- _Exercise objective_: Please transcribe the data below in full, word for word, without the images.

- _Extracted information_:
========
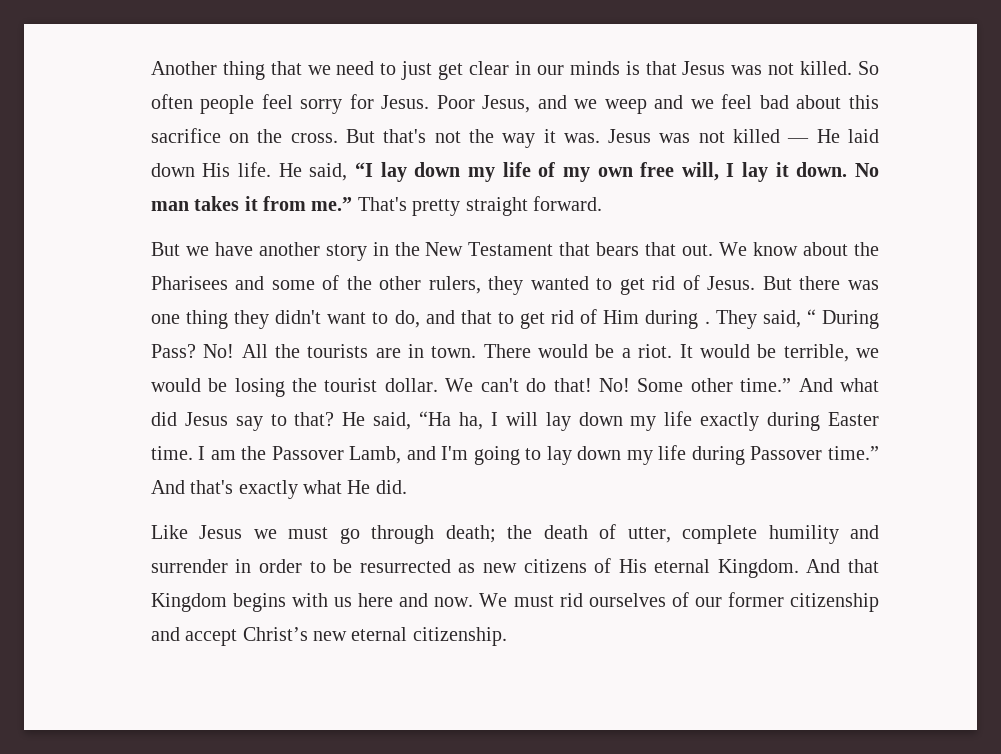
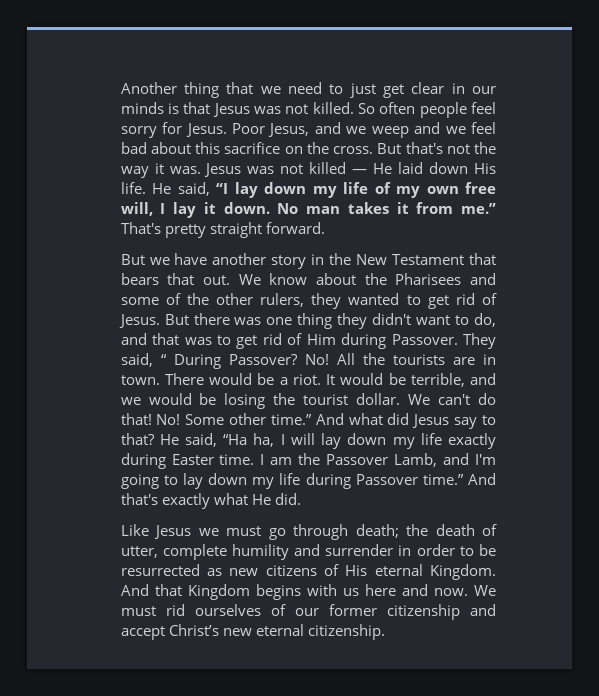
- But there was one thing they didn't want to do, and that to get rid of Him during .
+ But there was one thing they didn't want to do, and that was to get rid of Him during Passover.
- They said, “ During Pass?
+ They said, “ During Passover?
- It would be terrible, we would be losing the tourist dollar.
+ It would be terrible, and we would be losing the tourist dollar.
========
- _Answer section_:
- But there was one thing they didn't want to do, and that to get rid of Him during .
+ But there was one thing they didn't want to do, and that was to get rid of Him during Passover.
- They said, “ During Pass?
+ They said, “ During Passover?
- It would be terrible, we would be losing the tourist dollar.
+ It would be terrible, and we would be losing the tourist dollar.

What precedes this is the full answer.